With treatment there is good chances of recovery. There are 3 important things to be followed:
- The regimen must include many drugs to which the organisms are susceptible.
- The TB patient must take the medication on a regular basis.
- Therapy must continue for a sufficient amount of time.
Current Tuberculosis Cure
The most common medications used to treat active TB include:
- Isoniazid (INH)
- Rifampin (RIF)
- Ethambutol
- Pyrazinamide.
- close contact with a person with infectious Tuberculosis.
- a positive tuberculin skin test reaction and an abnormal chest x-ray that suggests inactive TB
- a tuberculin skin test that changed from negative to positive within the past two years
- a positive skin test reaction and a special medical condition (for example, AIDS or HIV infection or diabetes) or who are on corticosteroid therapy a positive skin test reaction, even with none of the above risk factors (in those under 35)
Even if susceptibility testing reveals that the patient is infected with an isoniazid-resistant strain, the isoniazid component is continued because some organisms may yet be sensitive. In addition, two drugs to which the organisms are likely to be sensitive also are incorporated into the regimen.

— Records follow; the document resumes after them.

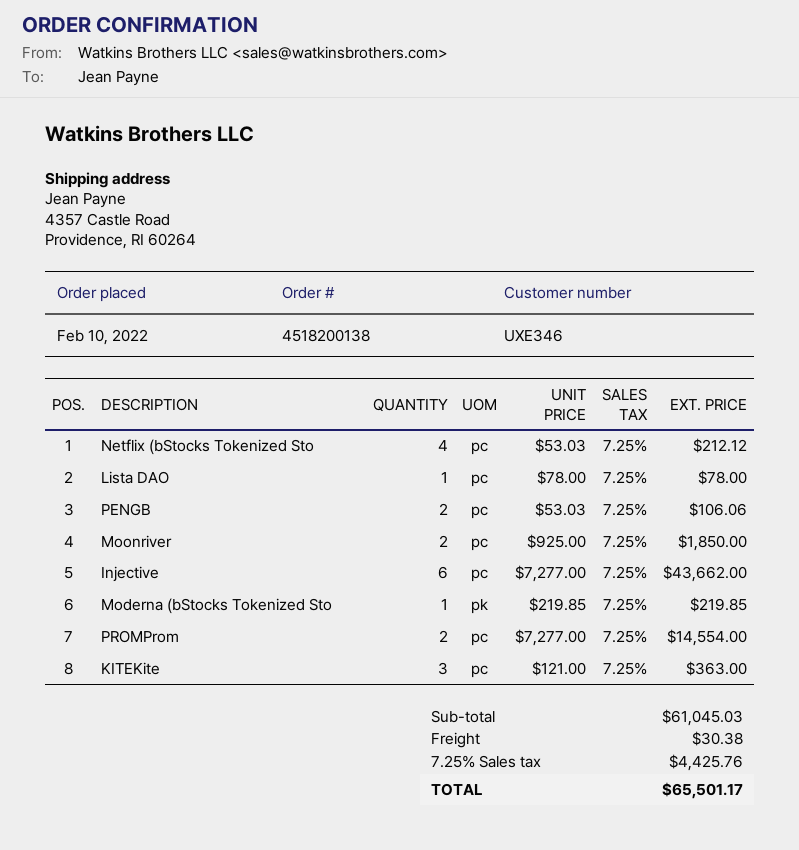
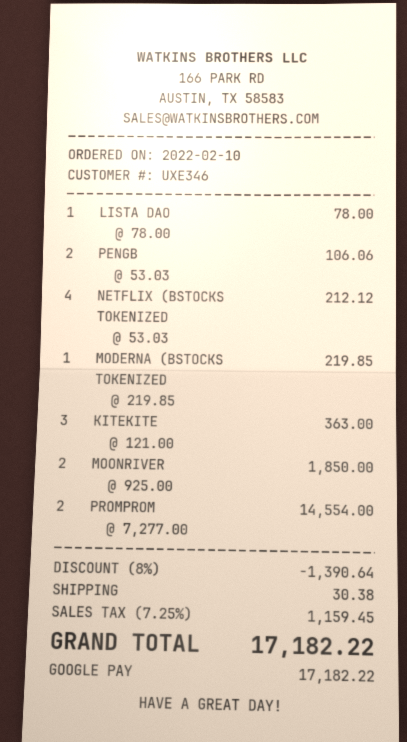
Injective: 6 x 7277.00 = 43662.00 -> none
discount: none -> 8% = 1390.64
tax: 7.25% = 4425.76 -> 7.25% = 1159.45
total: 65501.17 -> 17182.22

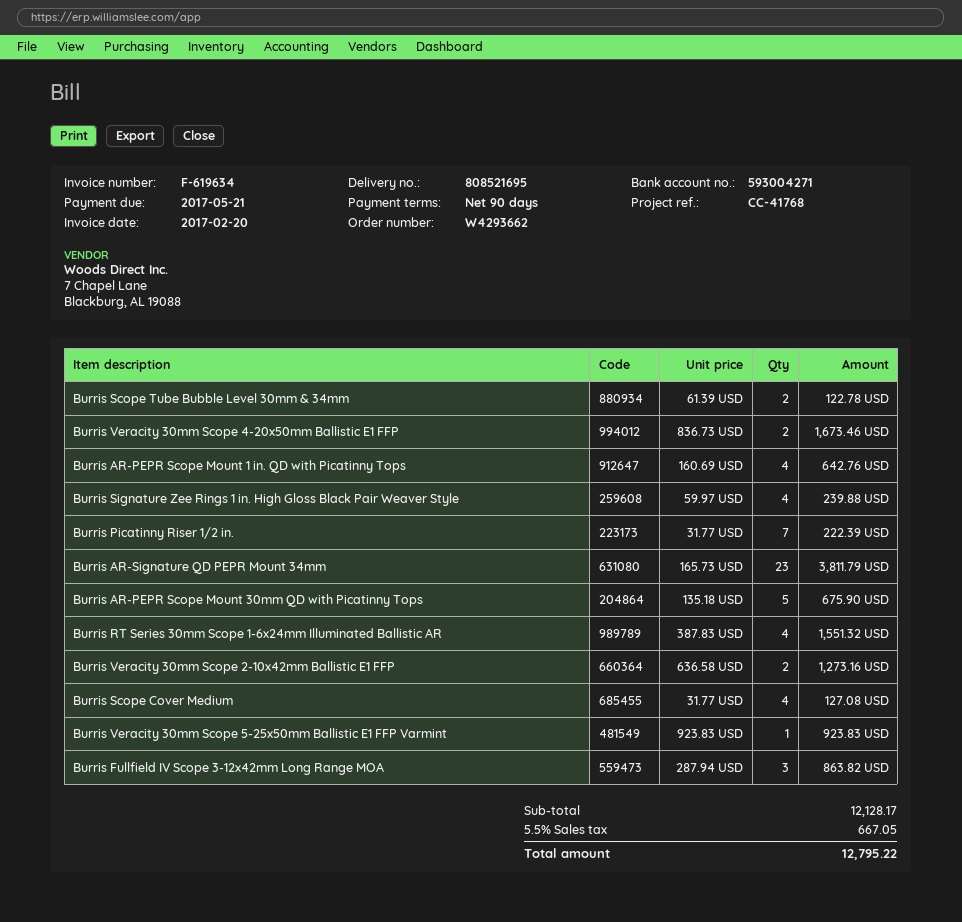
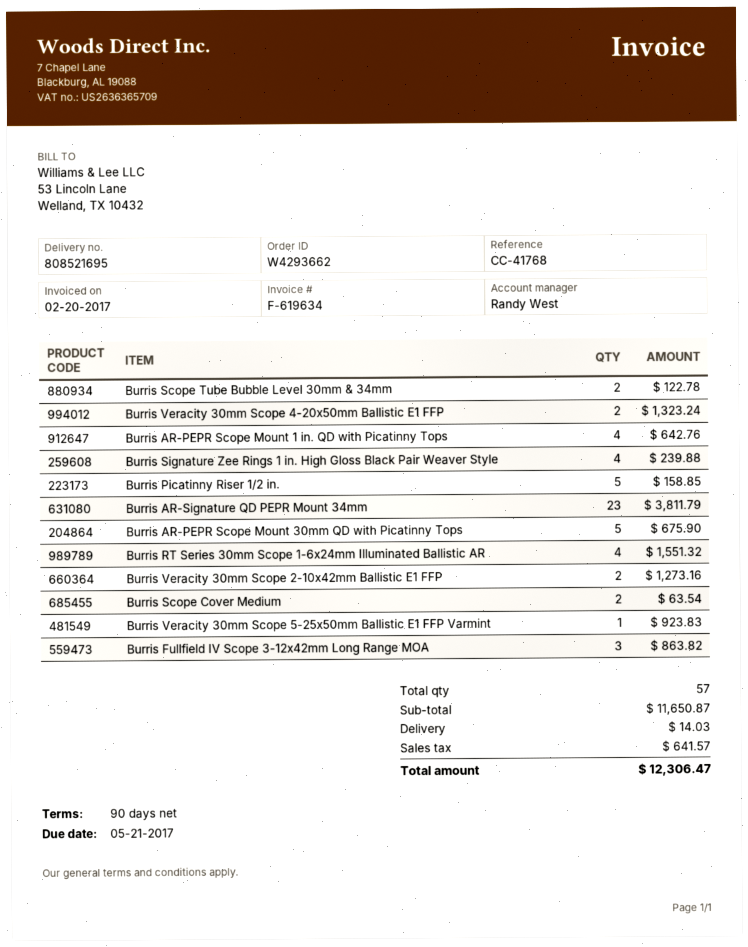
Burris Veracity 30mm Scope 4-20x50mm Ballistic E1 FFP: 2 for 1673.46 -> 2 for 1323.24
Burris Picatinny Riser 1/2 in.: 7 for 222.39 -> 5 for 158.85
Burris Scope Cover Medium: 4 for 127.08 -> 2 for 63.54
subtotal: 12128.17 -> 11650.87
shipping: none -> 14.03
tax: 667.05 -> 641.57
total: 12795.22 -> 12306.47

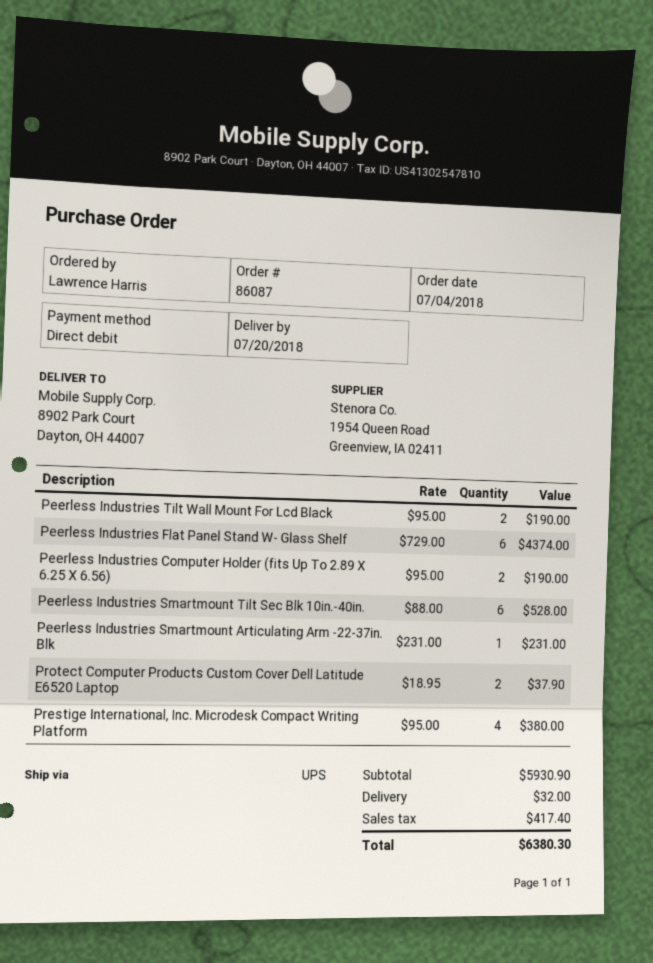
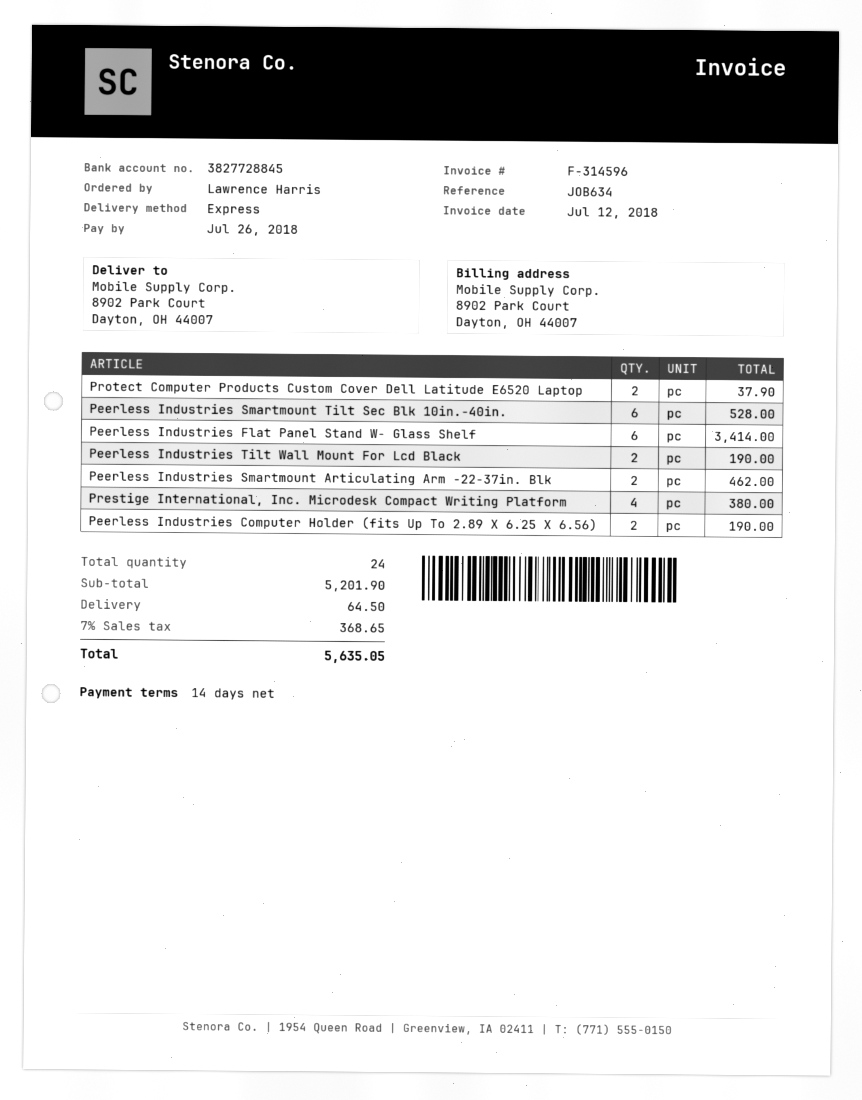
shipping method: UPS -> express
Peerless Industries Flat Panel Stand W- Glass Shelf: 6 for 4374.00 -> 6 for 3414.00
Peerless Industries Smartmount Articulating Arm -22-37in. Blk: 1 for 231.00 -> 2 for 462.00
subtotal: 5930.90 -> 5201.90
shipping: 32.00 -> 64.50
tax: 417.40 -> 368.65
total: 6380.30 -> 5635.05

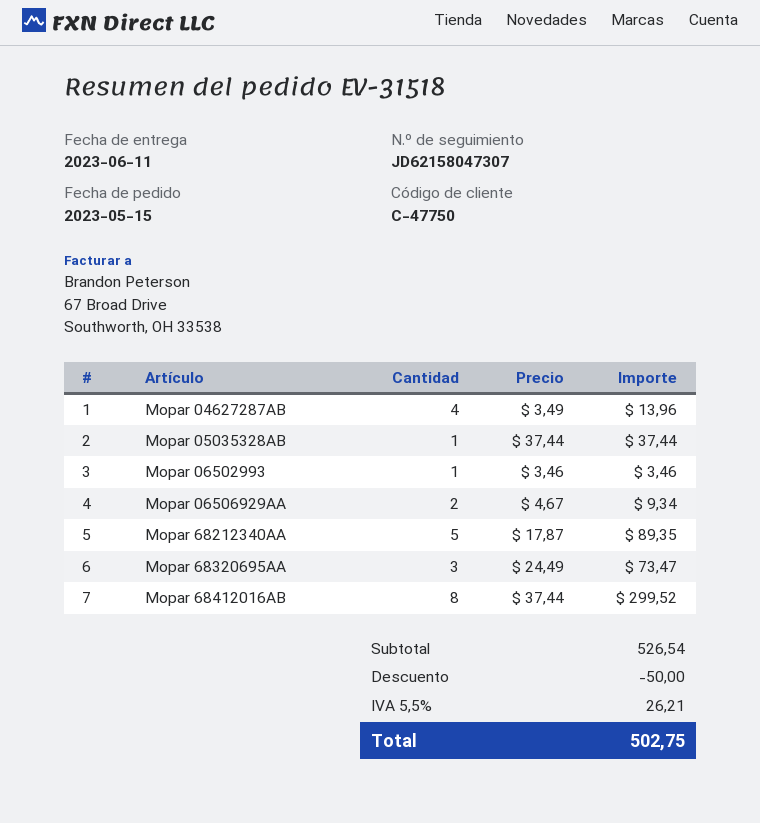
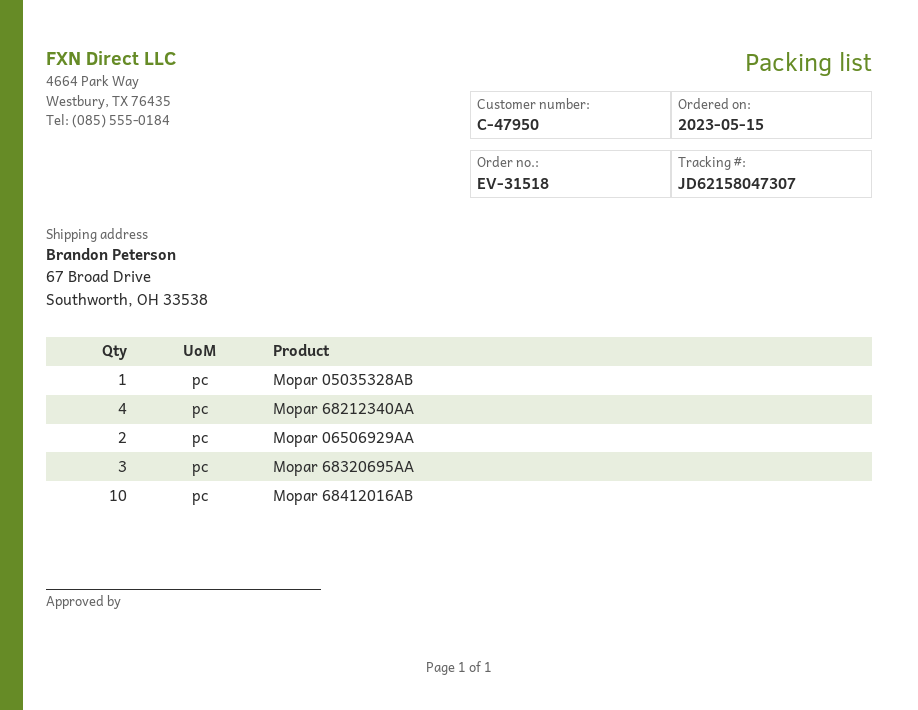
customer number: C-47750 -> C-47950
Mopar 04627287AB: 4 -> none
Mopar 06502993: 1 -> none
Mopar 68212340AA: 5 -> 4
Mopar 68412016AB: 8 -> 10

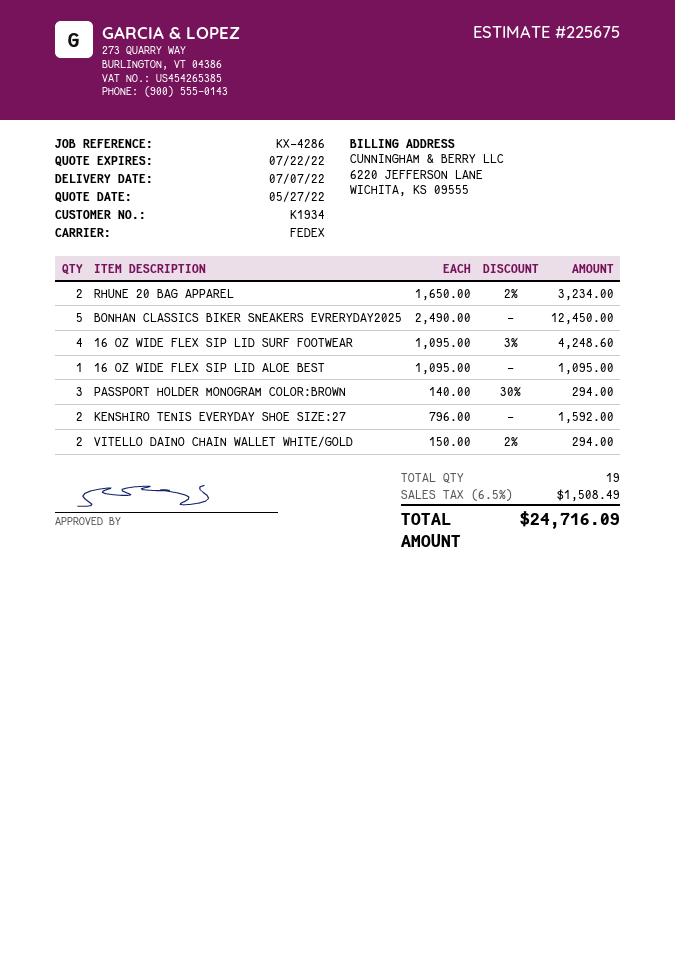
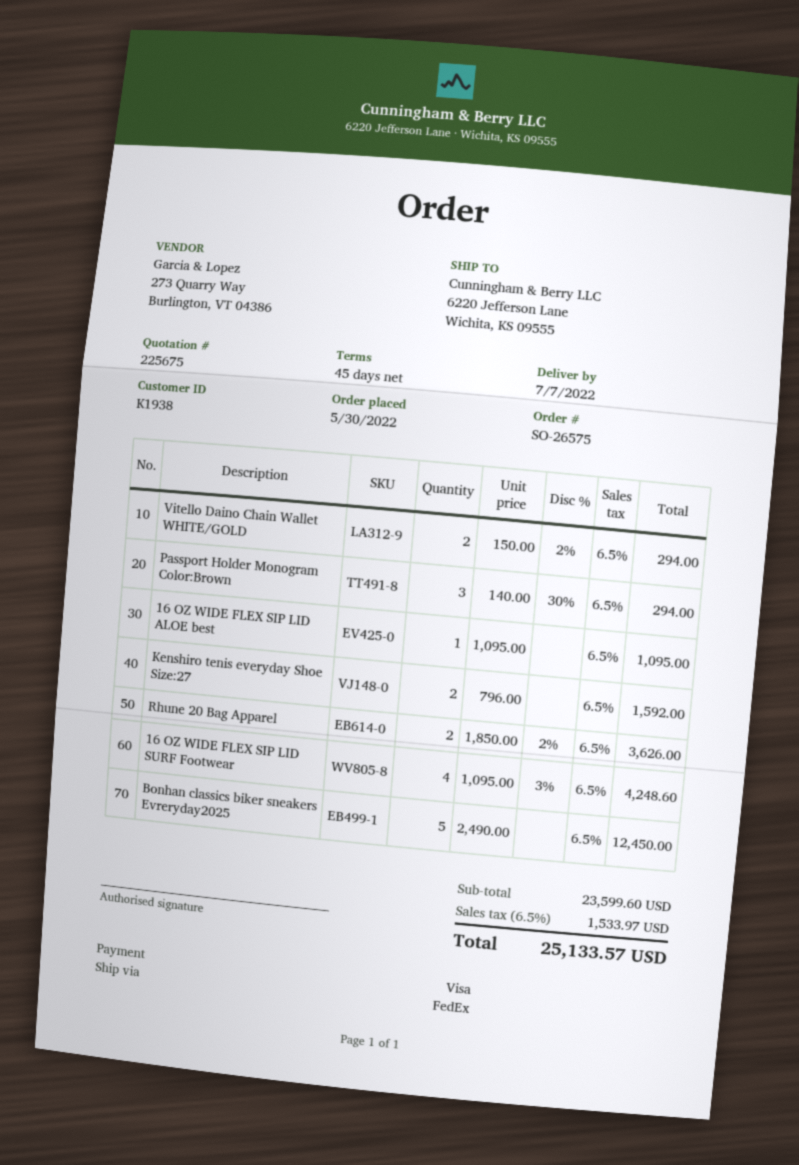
customer number: K1934 -> K1938
RHUNE 20 BAG APPAREL: 2 x 1650.00 - 2% = 3234.00 -> 2 x 1850.00 - 2% = 3626.00
tax: 6.5% = 1508.49 -> 6.5% = 1533.97
total: 24716.09 -> 25133.57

The starting stage of treatment is critical for preventing the emergence of drug resistance and ensuring a good outcome. Drug resistance may be either primary or acquired. Primary resistance occurs in patients who have had no previous antimycobacterial treatment. Acquired resistance occurs in patients who have been treated in the past, and it is usually is a result of non-adherence to the recommended regimen or incorrect prescribing.
It has been estimated that one in seven cases of TB is resistant to drugs that previously cured the disease. Resistance arises when patients fail to complete their drug therapy, lasting six months or longer. The hardiest TB bacteria are allowed to survive as a result, and as they multiply, they spread their genes to a new generation of bacteria - and to new victims.
For a person with latent TB, a cure usually comes after at least 6 months of treatment with isoniazid.
Cure for Tuberculosis in the Developing World
Most people in the developing world don't have access to TB drugs. This leads to unnecessary fatalities.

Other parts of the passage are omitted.